Data provided ▸
------------------------------------

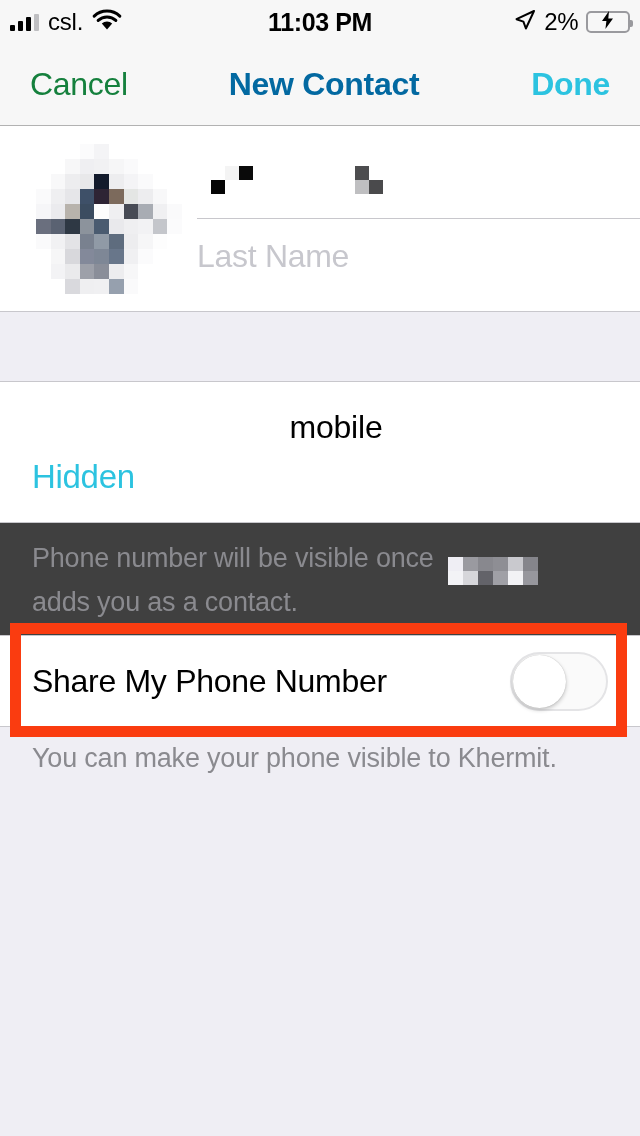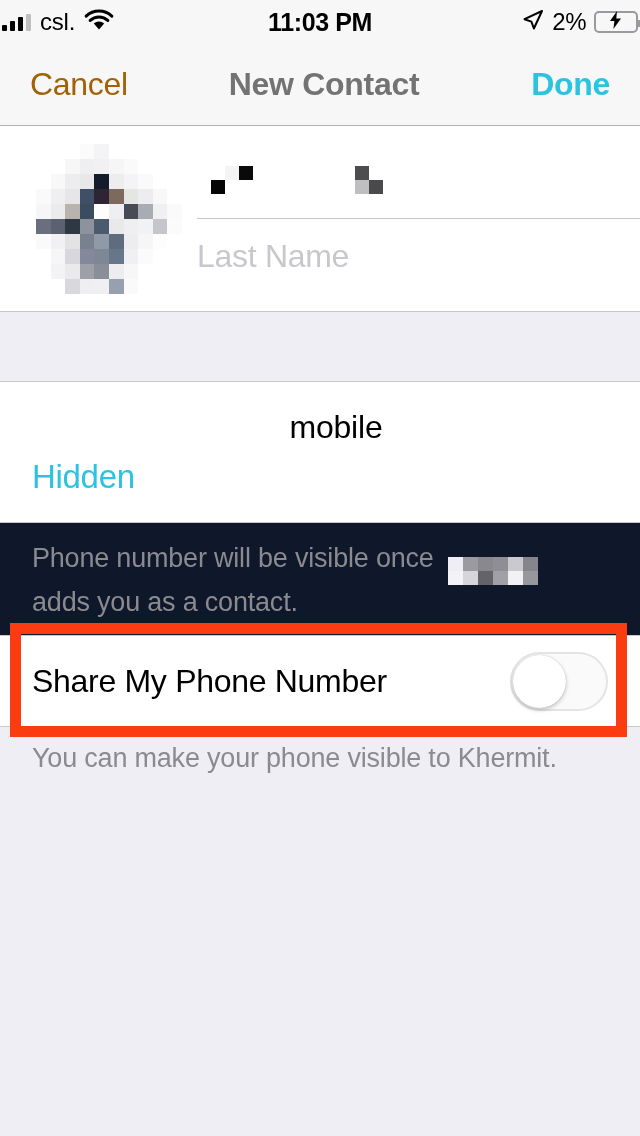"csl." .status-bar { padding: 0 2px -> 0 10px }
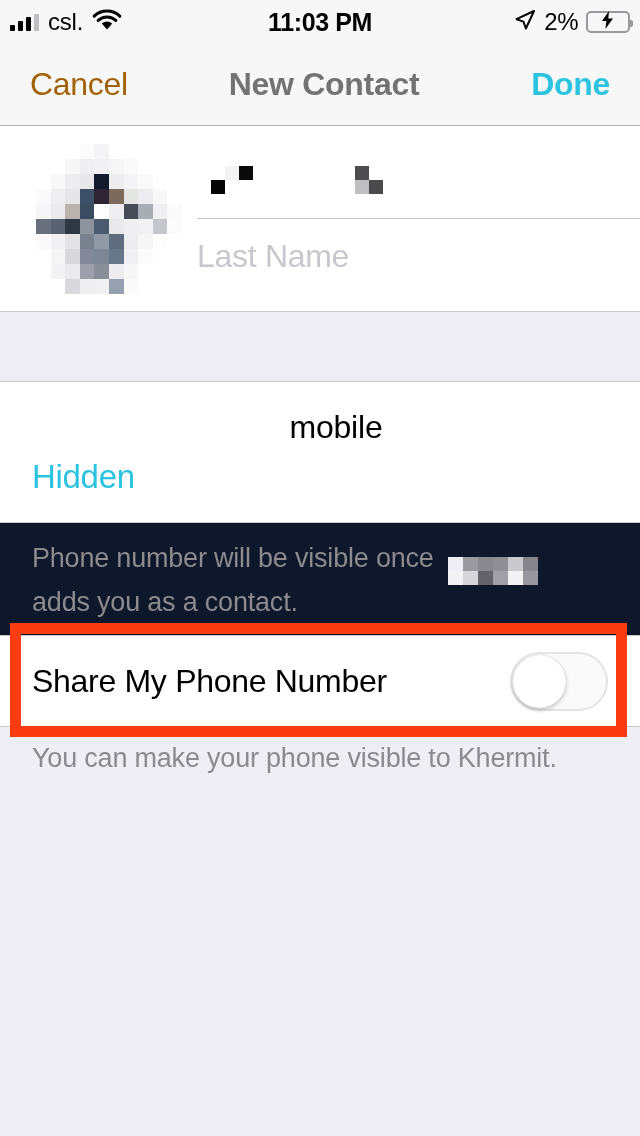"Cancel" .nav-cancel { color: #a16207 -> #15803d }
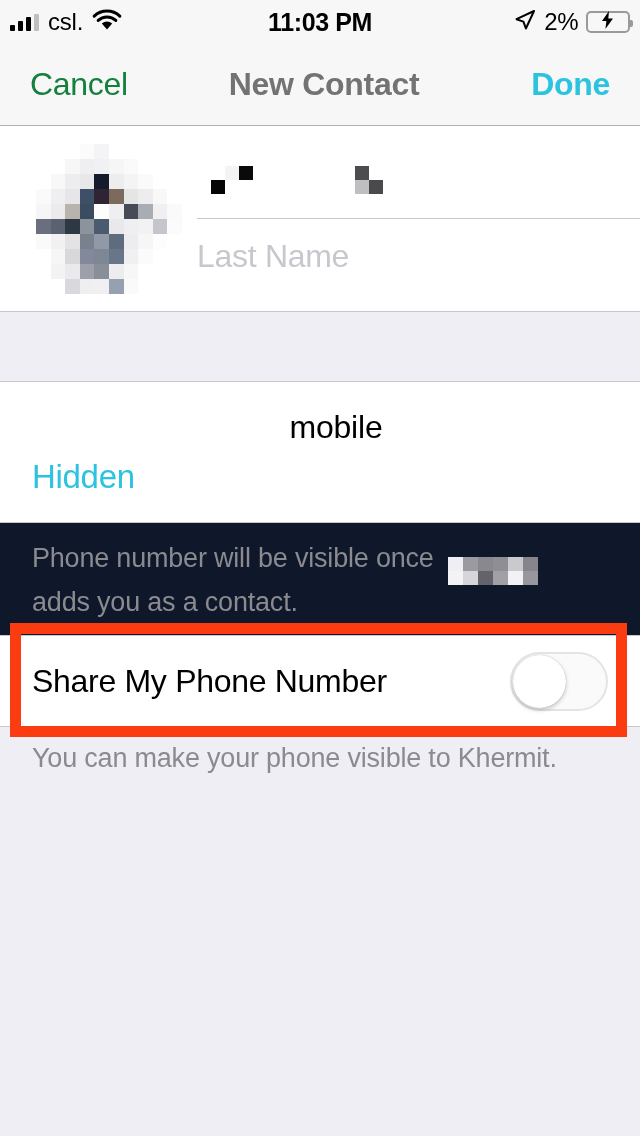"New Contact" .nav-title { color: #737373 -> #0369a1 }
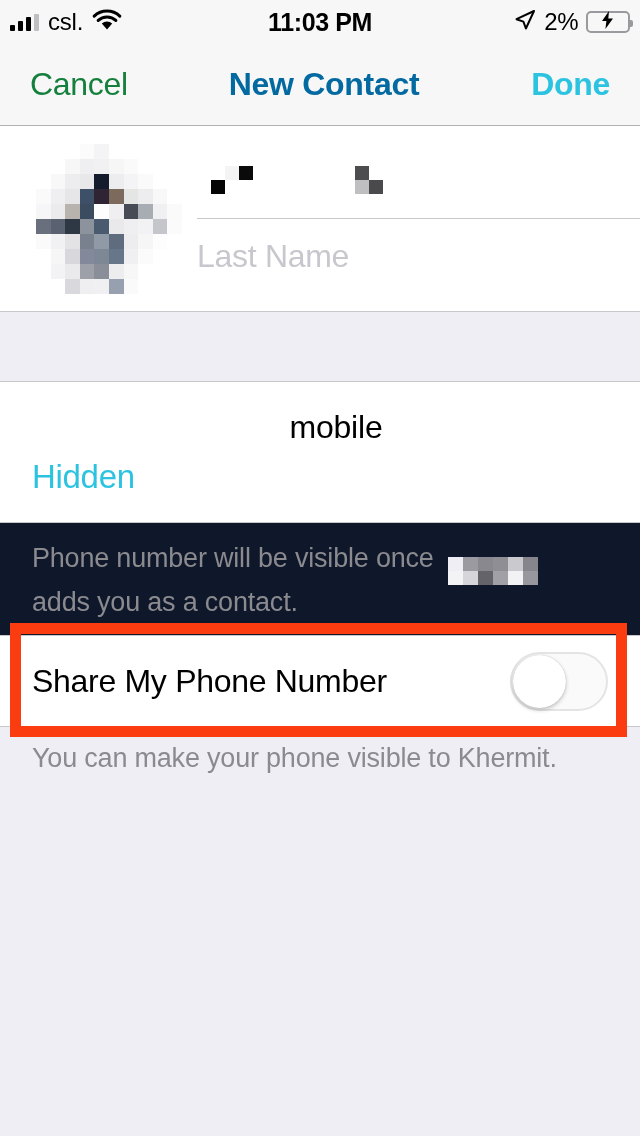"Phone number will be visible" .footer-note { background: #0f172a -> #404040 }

------------------------------------

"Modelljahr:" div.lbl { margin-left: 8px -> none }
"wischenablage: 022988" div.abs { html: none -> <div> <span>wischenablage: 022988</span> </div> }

------------------------------------

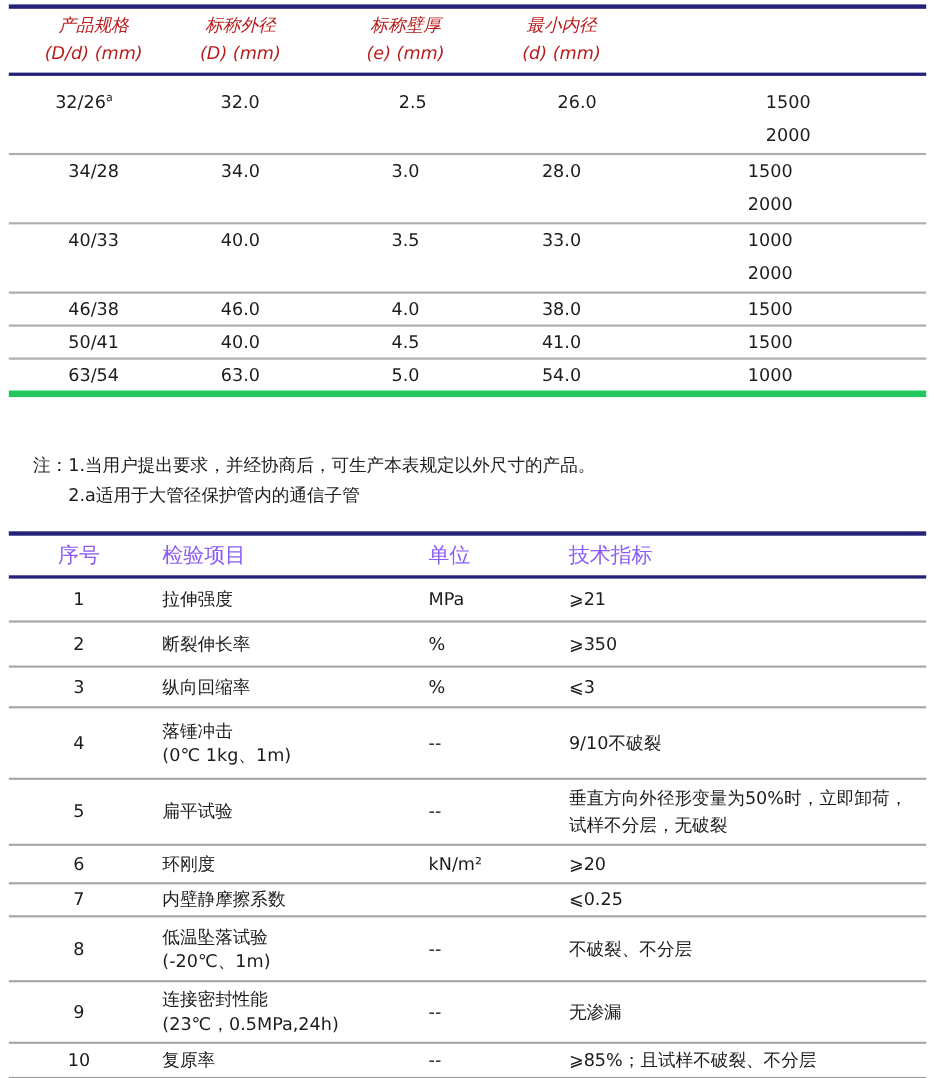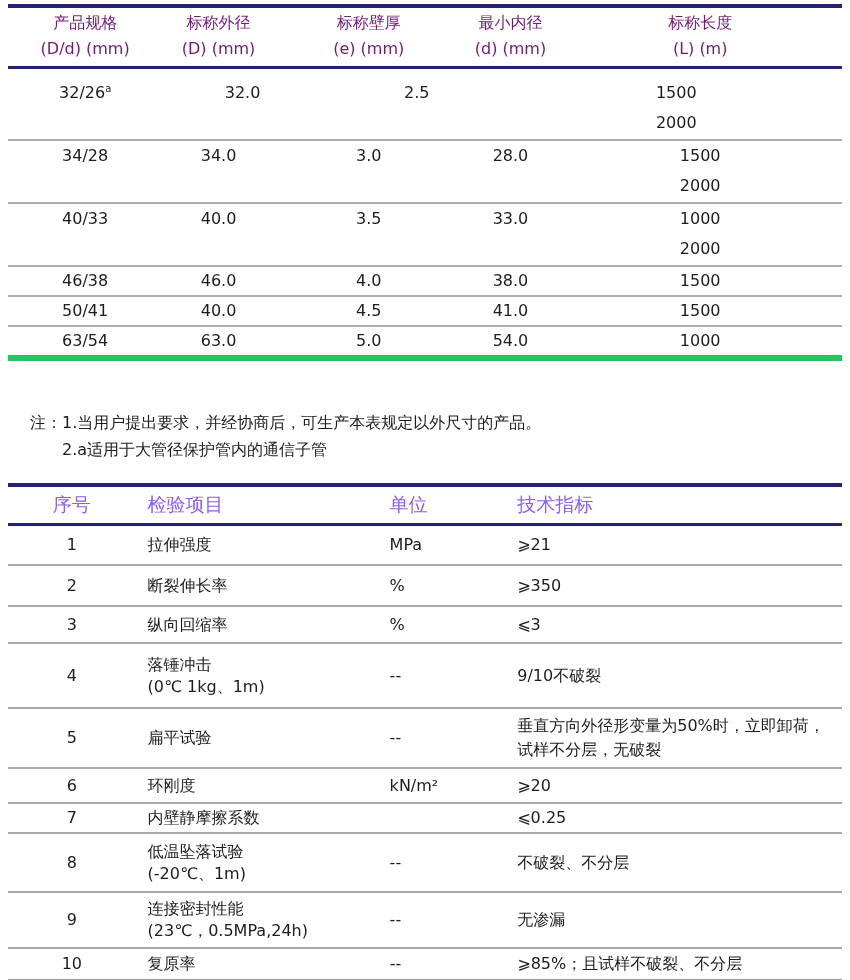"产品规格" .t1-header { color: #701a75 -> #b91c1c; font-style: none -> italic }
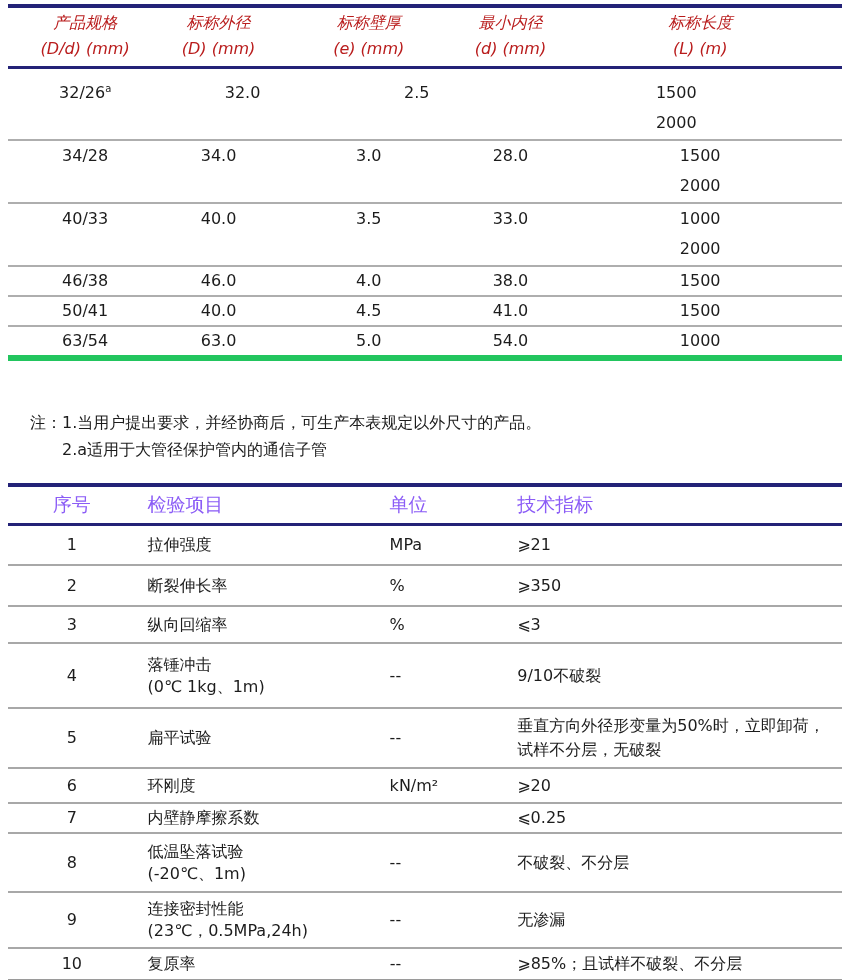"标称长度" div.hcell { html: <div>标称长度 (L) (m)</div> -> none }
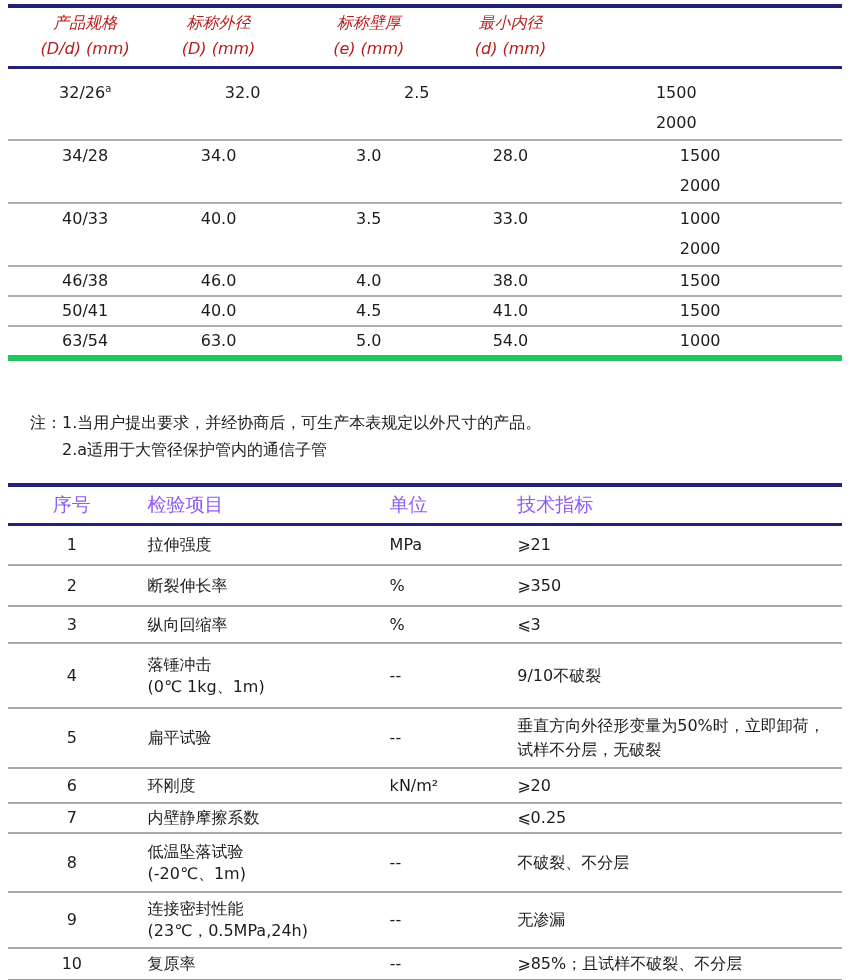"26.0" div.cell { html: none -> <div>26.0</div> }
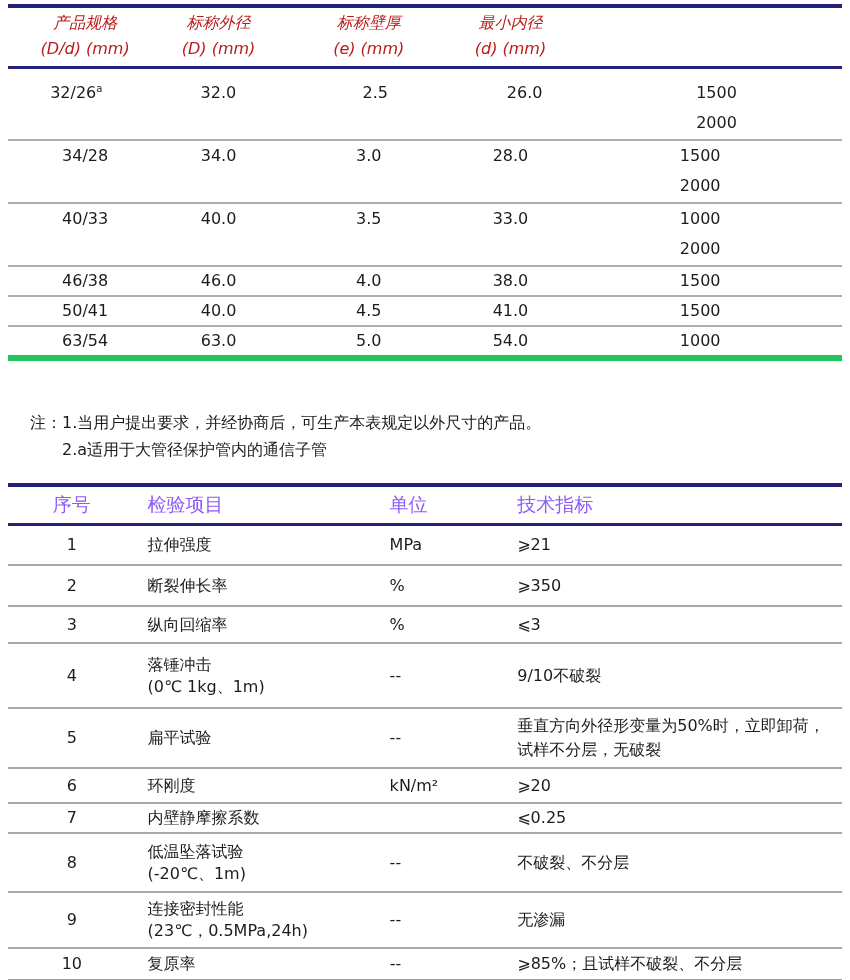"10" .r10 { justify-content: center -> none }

------------------------------------

Your goal ▸
In the entries above, every line from the line with "padding: 0 2px" to the line with "number will be" is to be printed exactly, with both ends included and pictures excluded.

Completed exercise ▸
"csl." .status-bar { padding: 0 2px -> 0 10px }
"Cancel" .nav-cancel { color: #a16207 -> #15803d }
"New Contact" .nav-title { color: #737373 -> #0369a1 }
"Phone number will be visible" .footer-note { background: #0f172a -> #404040 }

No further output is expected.